Fri. Nov 22nd, 2024

Gov. Roy Cooper

North Carolina Gov. Roy Cooper outlines the damages and relief money needed after Hurricane Helene at a press conference on Oct. 23, 2024 in Raleigh. (Photo: Galen Bacharier/NC Newsline)

State legislature has ‘failed to approve meaningful funding,’ governor’s office says

Gov. Roy Cooper is asking Congress to send more than $25 billion in aid to help western North Carolina recover from Hurricane Helene.

Cooper is leading a delegation of state and local officials to Washington this week, urging an infusion of federal money as North Carolina lawmakers lay out far less state aid than Cooper had requested.

“Hurricane Helene was the deadliest and most damaging storm our state has ever faced, and western North Carolina needs our help to rebuild,” Cooper said in a news release.

“There is a long, complex and expensive recovery ahead that will be difficult to accomplish without significant and immediate funding from federal and state governments.”

The trip to D.C., reported by NC Newsline last week, comes the same week that Republican state lawmakers overrode Cooper’s veto of a bill expanding the state’s private school voucher program and passed a wide-ranging package that was billed as hurricane aid, but most prominently makes major shifts to government power.

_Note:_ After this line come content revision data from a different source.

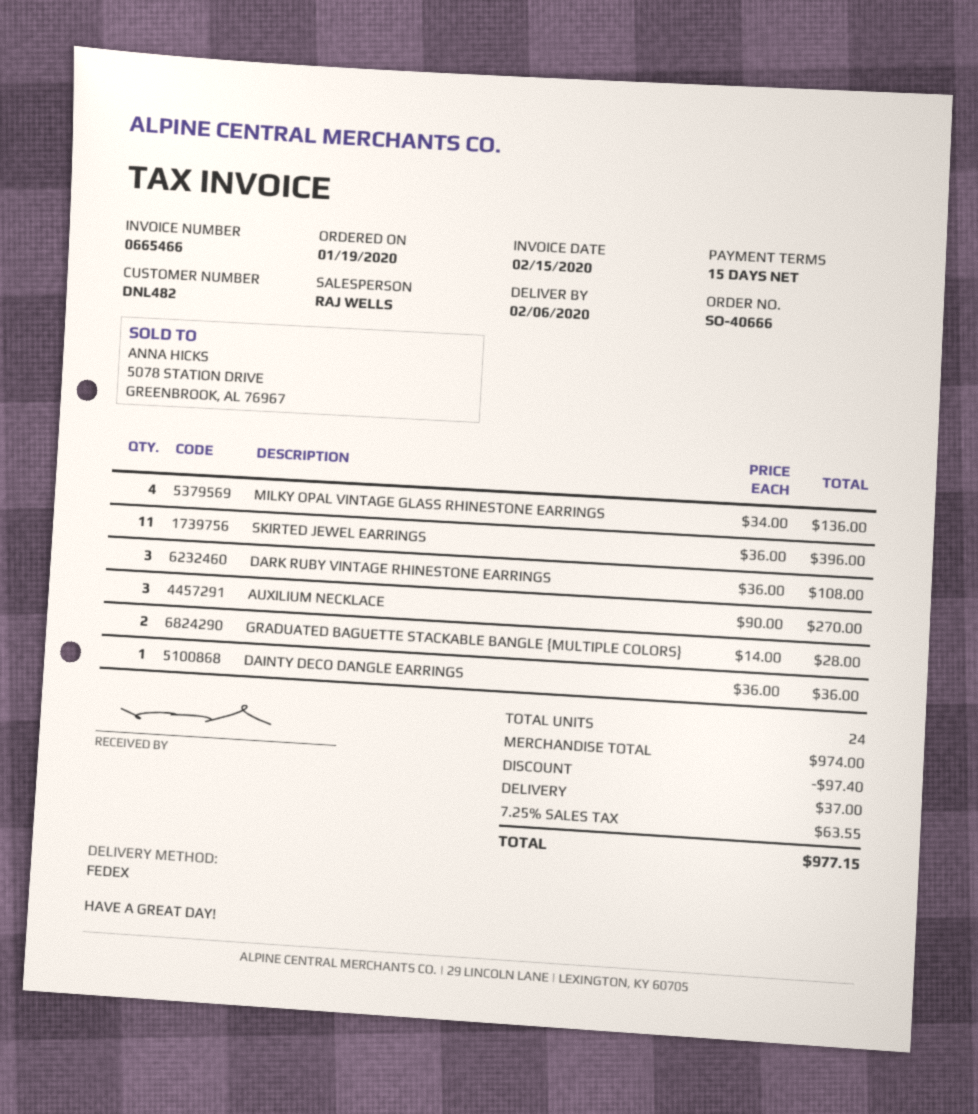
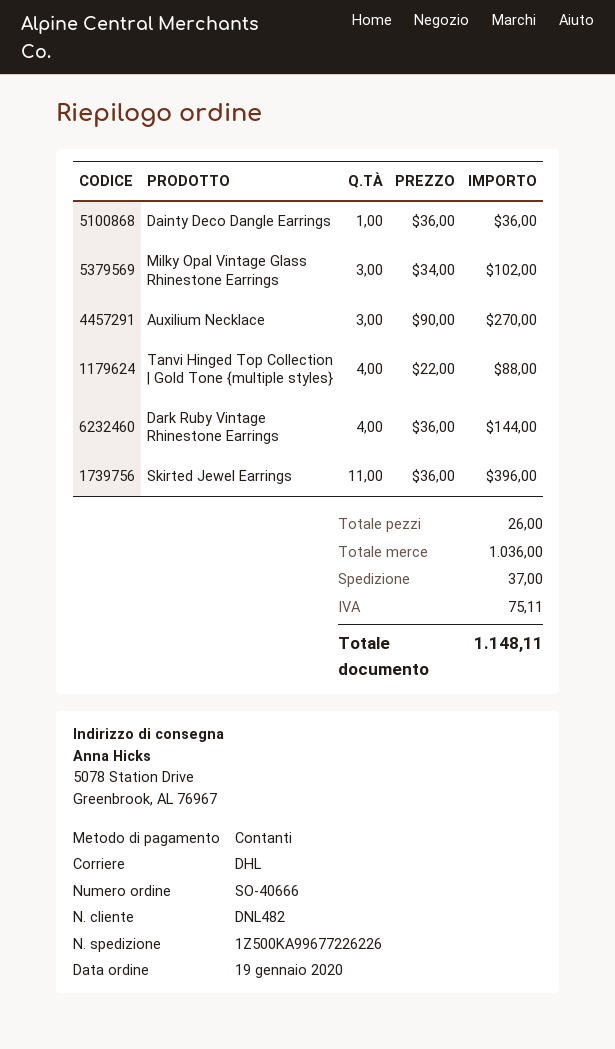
shipping method: FedEx -> DHL
MILKY OPAL VINTAGE GLASS RHINESTONE EARRINGS: 4 x 34.00 = 136.00 -> 3 x 34.00 = 102.00
DARK RUBY VINTAGE RHINESTONE EARRINGS: 3 x 36.00 = 108.00 -> 4 x 36.00 = 144.00
GRADUATED BAGUETTE STACKABLE BANGLE {MULTIPLE COLORS}: 2 x 14.00 = 28.00 -> none
Tanvi Hinged Top Collection | Gold Tone {multiple styles}: none -> 4 x 22.00 = 88.00
total quantity: 24 -> 26
subtotal: 974.00 -> 1036.00
discount: 97.40 -> none
tax: 63.55 -> 75.11
total: 977.15 -> 1148.11

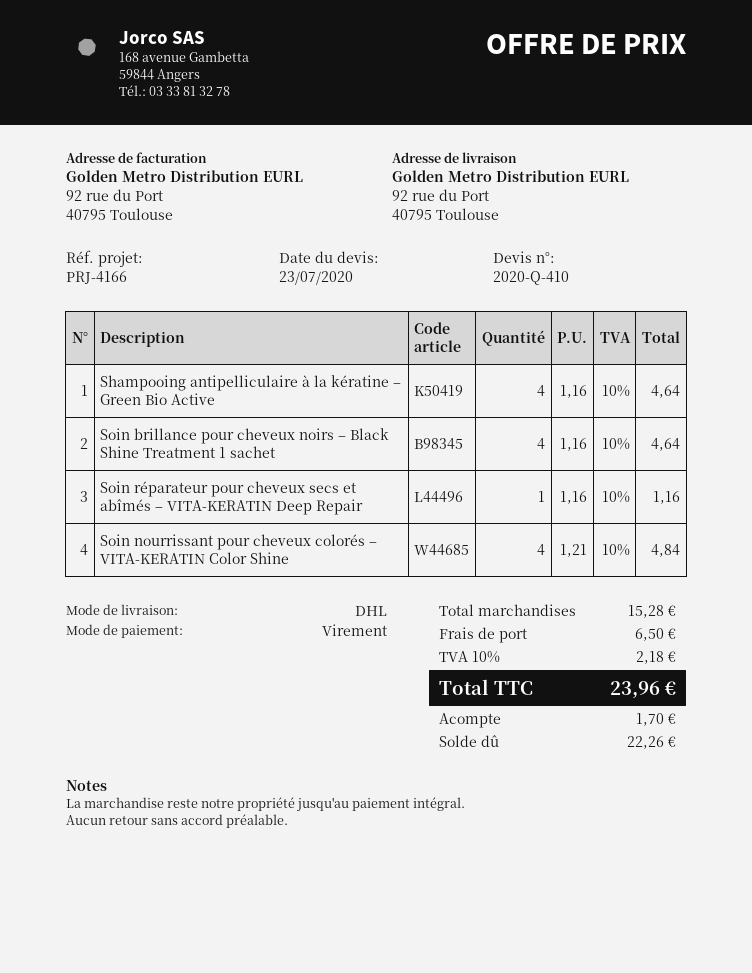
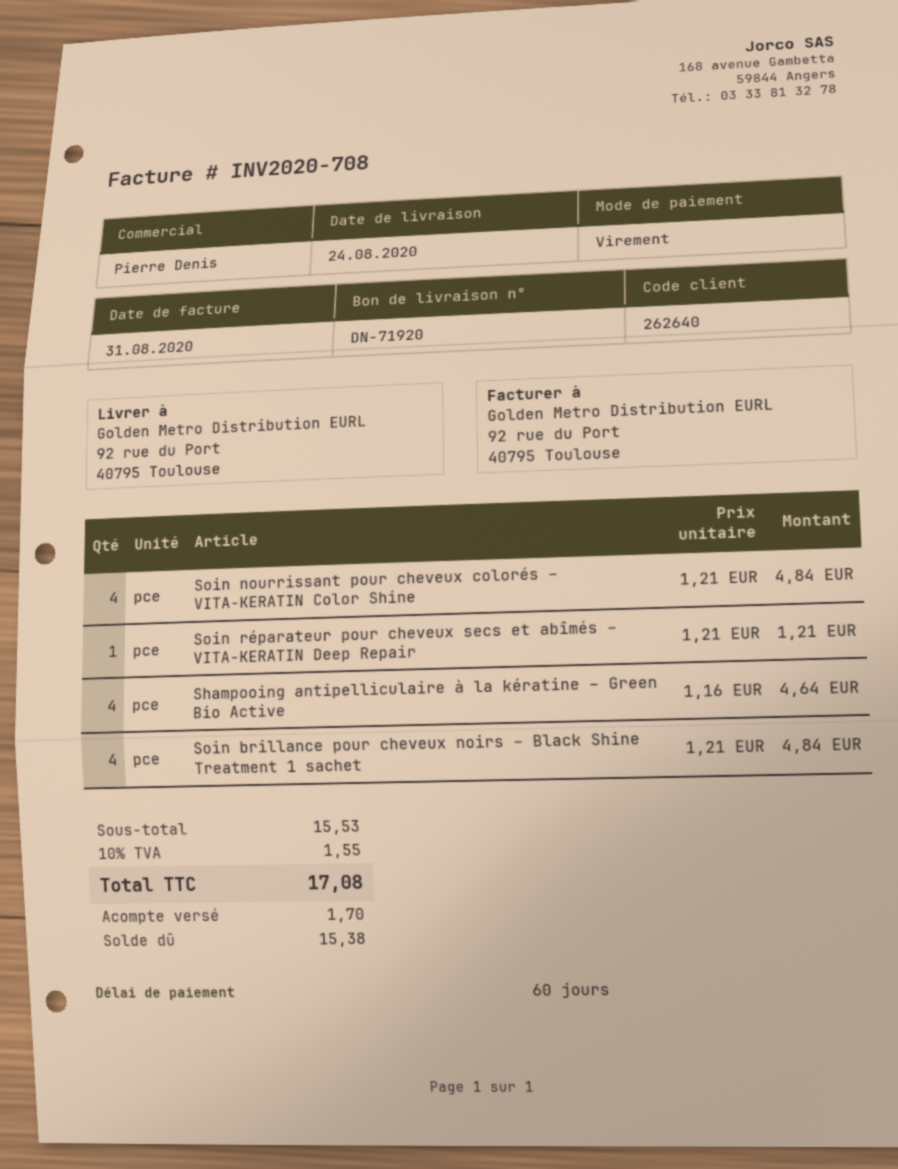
Soin brillance pour cheveux noirs – Black Shine Treatment 1 sachet: 4 x 1.16 = 4.64 -> 4 x 1.21 = 4.84
Soin réparateur pour cheveux secs et abîmés – VITA-KERATIN Deep Repair: 1 x 1.16 = 1.16 -> 1 x 1.21 = 1.21
subtotal: 15.28 -> 15.53
shipping: 6.50 -> none
tax: 10% = 2.18 -> 10% = 1.55
total: 23.96 -> 17.08
balance: 22.26 -> 15.38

“The state legislature has failed to approve meaningful funding for western North Carolina while making plans to lock in billions of dollars for taxpayer-funded vouchers for unaccountable, unregulated private schools in the near future,” Cooper’s office wrote in the news release.

Members of North Carolina’s delegation have for weeks urged Congress to approve new spending to aid the mountains, as well as other states impacted by Helene.

Joining Cooper in Washington are a group of local officials in western North Carolina, including Esther Manheimer, the mayor of Asheville, and mayors and commissioners from several of the hardest-impacted counties.

Here’s what’s included in Cooper’s request for federal aid:

  • $7.41 billion for transportation repairs, including interstates, highways, municipal roads and bridges, railroads and airports.
  • Almost $6 billion for housing recovering, water quality and infrastructure repairs, economic revitalization and private road and bridge repairs.
  • $1.75 billion for FEMA’s Community Disaster Loan Program.
  • $1.67 billion for crop and timber relief, watershed protections, forest restoration and water and waste disposal in rural areas.
  • $1.23 billion for the Small Business Administration’s disaster loan program, as well as loans covering physical damage and economic harm.

“We know from previous disasters that significant funding and quick action are necessary to ensure a successful, sustained recovery,” Cooper wrote in a letter sent to congressional leaders and the White House.

“So, I ask that the federal government continue to stand with the people of North Carolina and provide substantial assistance.”